4. How complete is current customer information that we would define as crucial?
We see many banks that for years have had the ability to track birthdates, e-mail addresses, gender, income, employer, and other personal information but actually have it on fewer than half of their customers. For the 80+ percent of customer or account records used for pricing, sales or service, you will need to have it. Most banks are facing a dirty-fingernail project of getting basic, mandatory fields populated with complete and accurate data. Time to get to work.
5. Does all CRM information really need to be universally shared?
Often, we find that much of the senior management talk about the need for retail branches, mortgage, commercial, investments, insurance, and other groups to share contacts and opportunities via CRM systems really isn’t endorsed by the front-line employees who would use them. In fact, many mortgage originators, insurance agents or commercial lenders will say they don’t need to interact at all with other groups to make their growth and profitability goals – and, often, they’re right. You can spend a mongo pile of money on an enterprise CRM system that silo’d groups will smile at before they go back to ACT and Outlook. Management needs to honestly debate who needs to share what.
6. Do our incentive plans reflect our CRM goals?
I was recently in a bank that had cited cross-sell and share of wallet as the major desired results from its CRM initiative. The bank spent a fair penny building cross-sell prompts and cross-sell reports that measured how it was doing. Not bad. However, branch, call center, and consumer lending employees are incented on… drum roll… the total number of accounts they opened, not how many per customer. Hmmm. Me senses a disconnect.
Bank employees will actively use CRM systems when they are motivated to do so by one of two things: greed or need. Incentive plans produce the greed that produces the need, and management has to use them to create an internal marketplace where there is a value to information being shared.
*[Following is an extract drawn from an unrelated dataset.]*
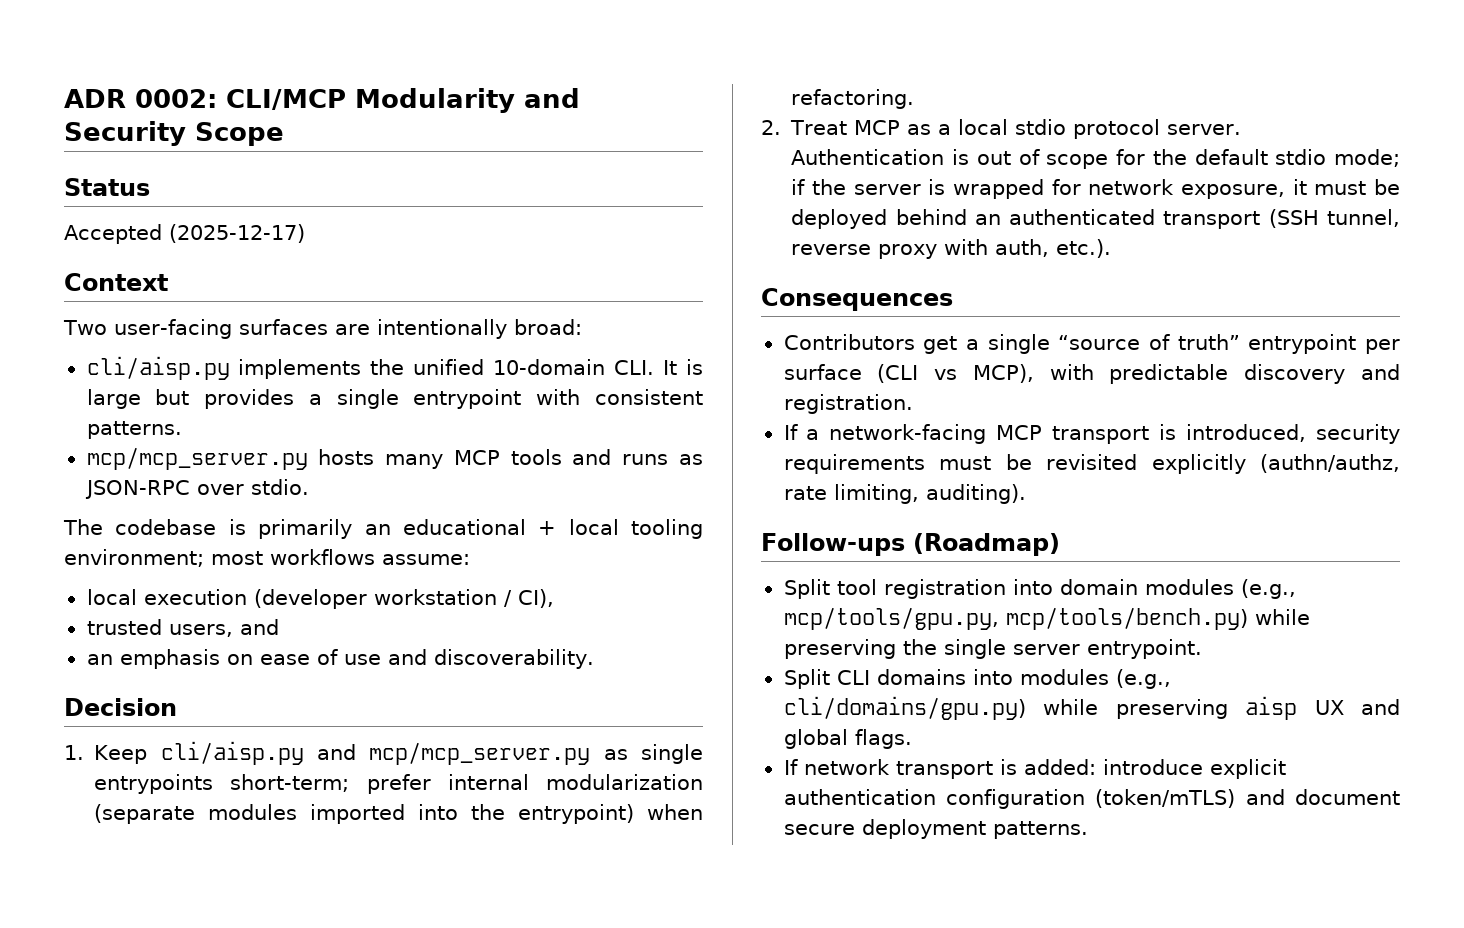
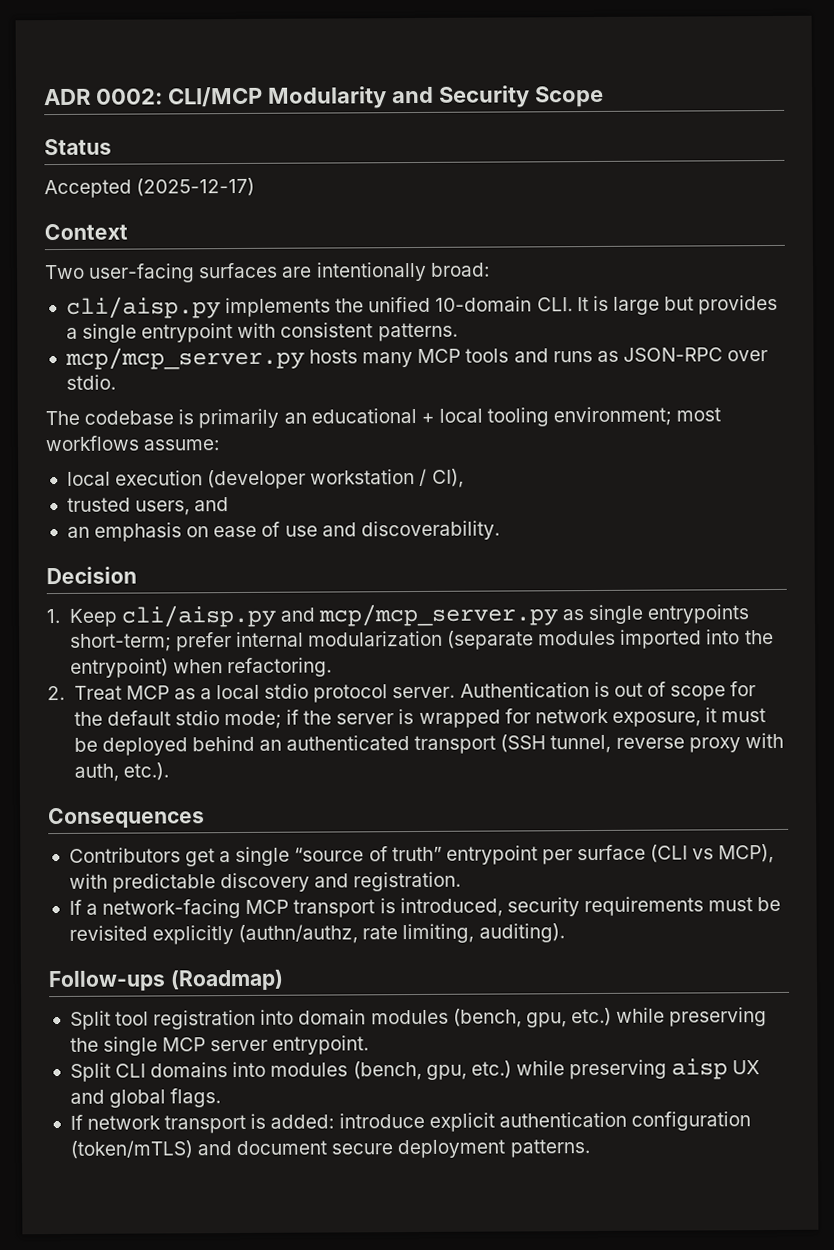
- Split tool registration into domain modules (e.g., mcp/tools/gpu.py, mcp/tools/bench.py) while preserving the single server entrypoint.
+ Split tool registration into domain modules (bench, gpu, etc.) while preserving the single MCP server entrypoint.
- Split CLI domains into modules (e.g., cli/domains/gpu.py) while preserving aisp UX and global flags.
+ Split CLI domains into modules (bench, gpu, etc.) while preserving aisp UX and global flags.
The way you answer these questions will have a huge impact on how you select CRM systems and direct vendor development efforts. But banks can’t take a “let’s see what’s available” stance with vendors before beginning to address these design issues. Successful CRM initiatives will require that banks proactively work with vendors to merge design and development. Careful planning means you won’t have to complain that your CRM system doesn’t meet your needs.